Many customers are utilizing this technology and they don't even realize it. RAID 0 is commonly used in 500GB+ external drives. Some of the most common of these that we get in are LaCie Big Disk and Maxtor One Touch drives. It should be noted that for any RAID 0 recovery to be successful, ALL drives must be accessible. If one drive has physically failed, then we must first get that drive funtional again so that we can image and destripe the set. If we cannot image all of the drives within the array then data corruption will be prevalent.

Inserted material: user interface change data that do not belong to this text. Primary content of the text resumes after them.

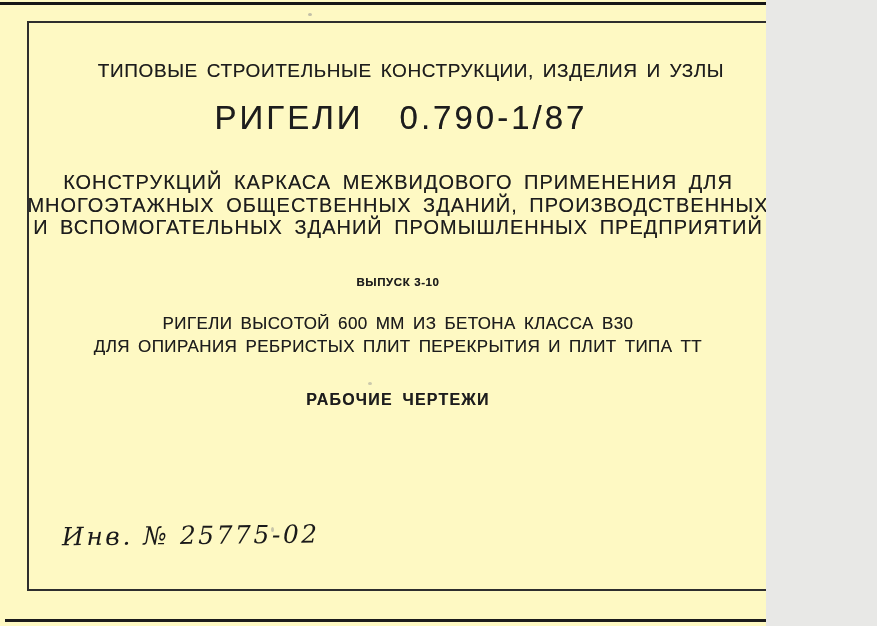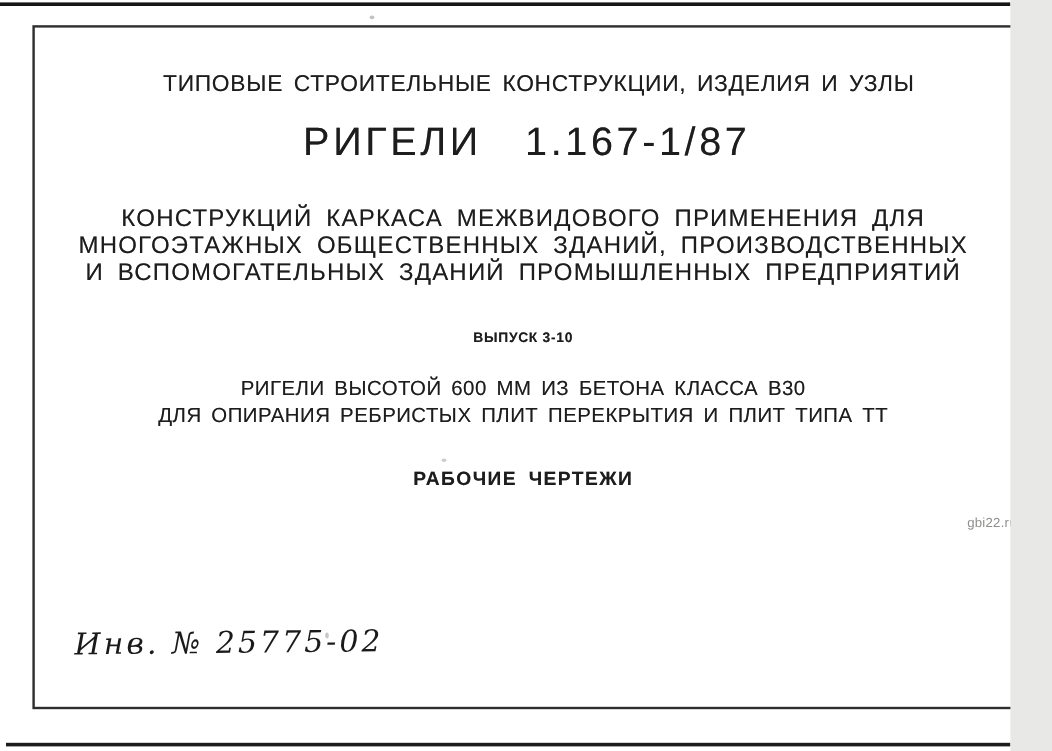--- a/index.html
+++ b/index.html
@@ -2,23 +2,23 @@
 <html><head>
 <meta charset="utf-8">
 <style>
   html, body {
     margin: 0;
     padding: 0;
     background: #e8e8e6;
   }
   .page {
     position: relative;
-    width: 842px;
+    width: 766px;
     height: 626px;
-    background: #ffffff;
+    background: #fef9c3;
     overflow: hidden;
     font-family: "Liberation Sans", sans-serif;
     color: #1d1d1d;
   }
   
   .outer-top-line {
     position: absolute;
     left: 0; right: 0; top: 2px;
     height: 3px;
     background: #161616;
@@ -126,21 +126,21 @@
 <div class="page">
 
   <div class="outer-top-line"></div>
   <div class="outer-bottom-line"></div>
   <div class="outer-right-line"></div>
   <div class="inner-frame"></div>
 
   <div class="tblock header-line">ТИПОВЫЕ СТРОИТЕЛЬНЫЕ КОНСТРУКЦИИ, ИЗДЕЛИЯ И УЗЛЫ</div>
 
   <div class="tblock series-line">
-    <span>РИГЕЛИ</span><span class="series-gap"></span><span>1.167-1/87</span>
+    <span>РИГЕЛИ</span><span class="series-gap"></span><span>0.790-1/87</span>
   </div>
 
   <div class="tblock description">
     <div>КОНСТРУКЦИЙ КАРКАСА МЕЖВИДОВОГО ПРИМЕНЕНИЯ ДЛЯ</div>
     <div>МНОГОЭТАЖНЫХ ОБЩЕСТВЕННЫХ ЗДАНИЙ, ПРОИЗВОДСТВЕННЫХ</div>
     <div>И ВСПОМОГАТЕЛЬНЫХ ЗДАНИЙ ПРОМЫШЛЕННЫХ ПРЕДПРИЯТИЙ</div>
   </div>
 
   <div class="tblock issue-line">ВЫПУСК 3-10</div>
 

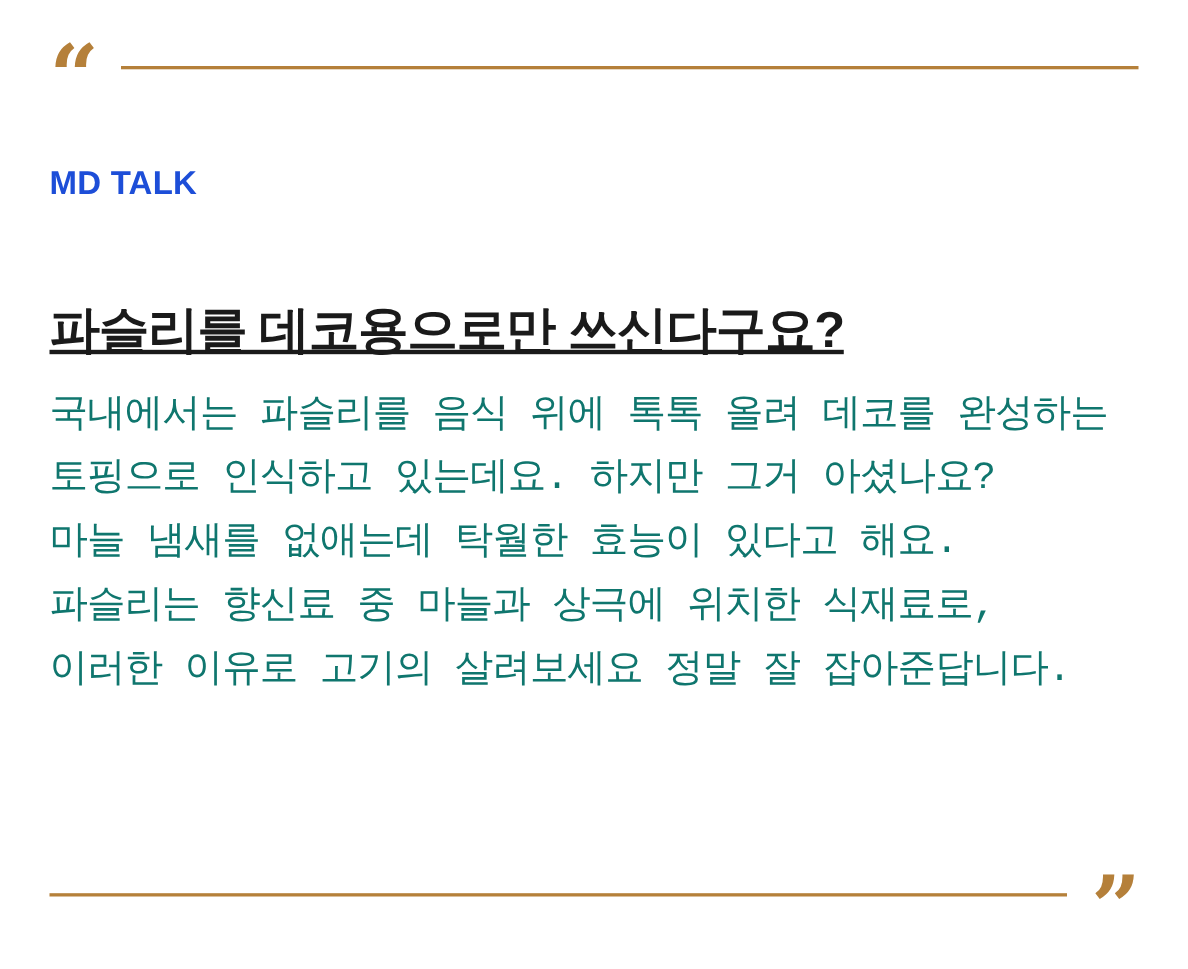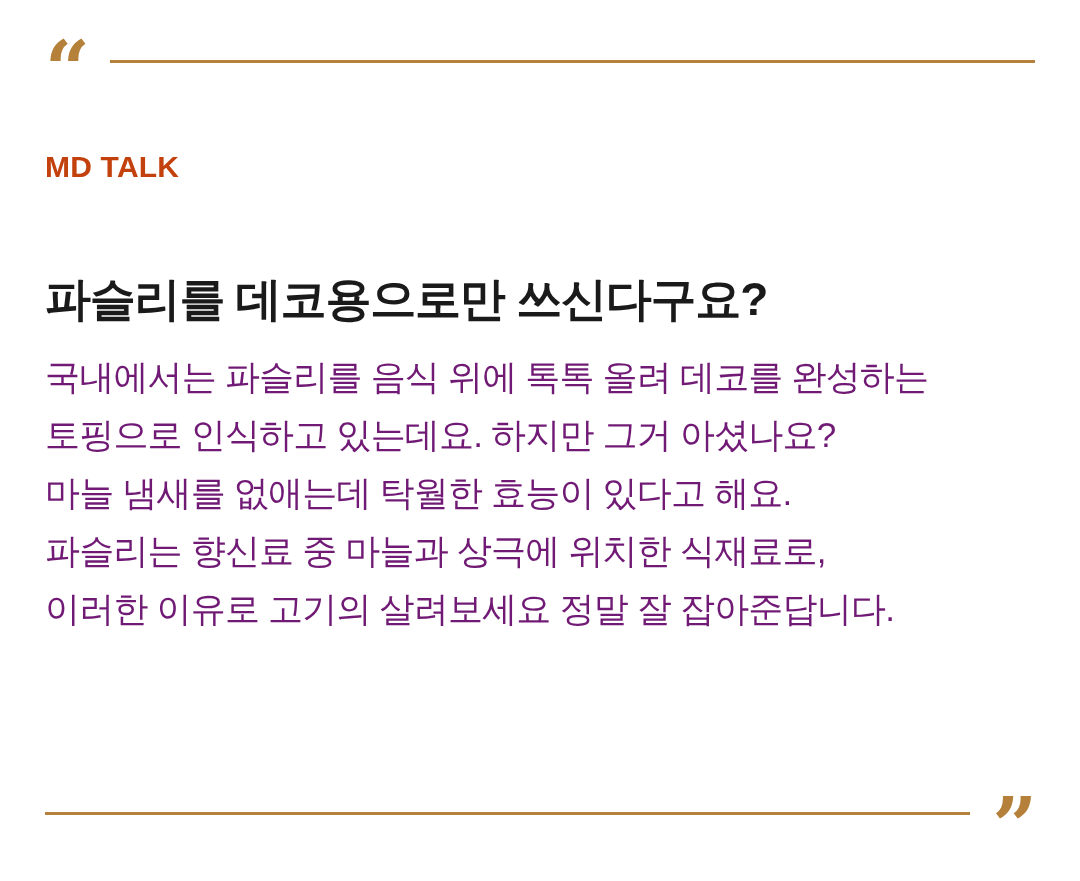--- a/index.html
+++ b/index.html
@@ -50,49 +50,51 @@
   }
 
   
   .eyebrow {
     position: absolute;
     left: 45px;
     top: 150px;
     font-size: 30px;
     font-weight: 700;
     letter-spacing: 0.2px;
-    color: #c2410c;
+    color: #1d4ed8;
   }
 
   
   .headline {
     position: absolute;
     left: 45px;
     top: 238px;
     font-size: 46px;
     font-weight: 700;
     color: #1a1a1a;
     letter-spacing: -1.2px;
     white-space: nowrap;
+    text-decoration: underline;
   }
 
   
   .body-copy {
     position: absolute;
     left: 45px;
     top: 348px;
     width: 1000px;
   }
   .body-line {
     font-size: 35px;
     font-weight: 400;
-    color: #701a75;
+    color: #0f766e;
     line-height: 58px;
     letter-spacing: -0.8px;
     white-space: nowrap;
+    font-family: Liberation Mono, monospace;
   }
 
   
   .rule-row-bottom {
     position: absolute;
     left: 45px;
     top: 790px;
     width: 990px;
     height: 46px;
     display: flex;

It is important to note that RAID 0 was not one of the original RAID levels, and is not redundant. RAID 0 is normally used to increase performance, although it can also be used as a way to create a small number of large virtual disks out of a large number of small physical ones. A RAID 0 can be created with disks of differing sizes, but the storage space added to the array by each disk is limited to the size of the smallest disk—for example, if a 120 GB disk is striped together with a 100 GB disk, the size of the array will be 200 GB. Although RAID 0 was not specified in the original RAID paper, an idealized implementation of RAID 0 would split I/O operations into equal-sized blocks and spread them evenly across two disks. RAID 0 implementations with more than two disks are also possible, however the reliability of a given RAID 0 set is equal to the average reliability of each disk divided by the number of disks in the set. That is, reliability (as measured by mean time to failure (MTTF) or mean time between failures (MTBF)) is roughly inversely proportional to the number of members—so a set of two disks is roughly half as reliable as a single disk. The reason for this is that the file system is distributed across all disks. When a drive fails the file system cannot cope with such a large loss of data and coherency since the data is "striped" across all drives.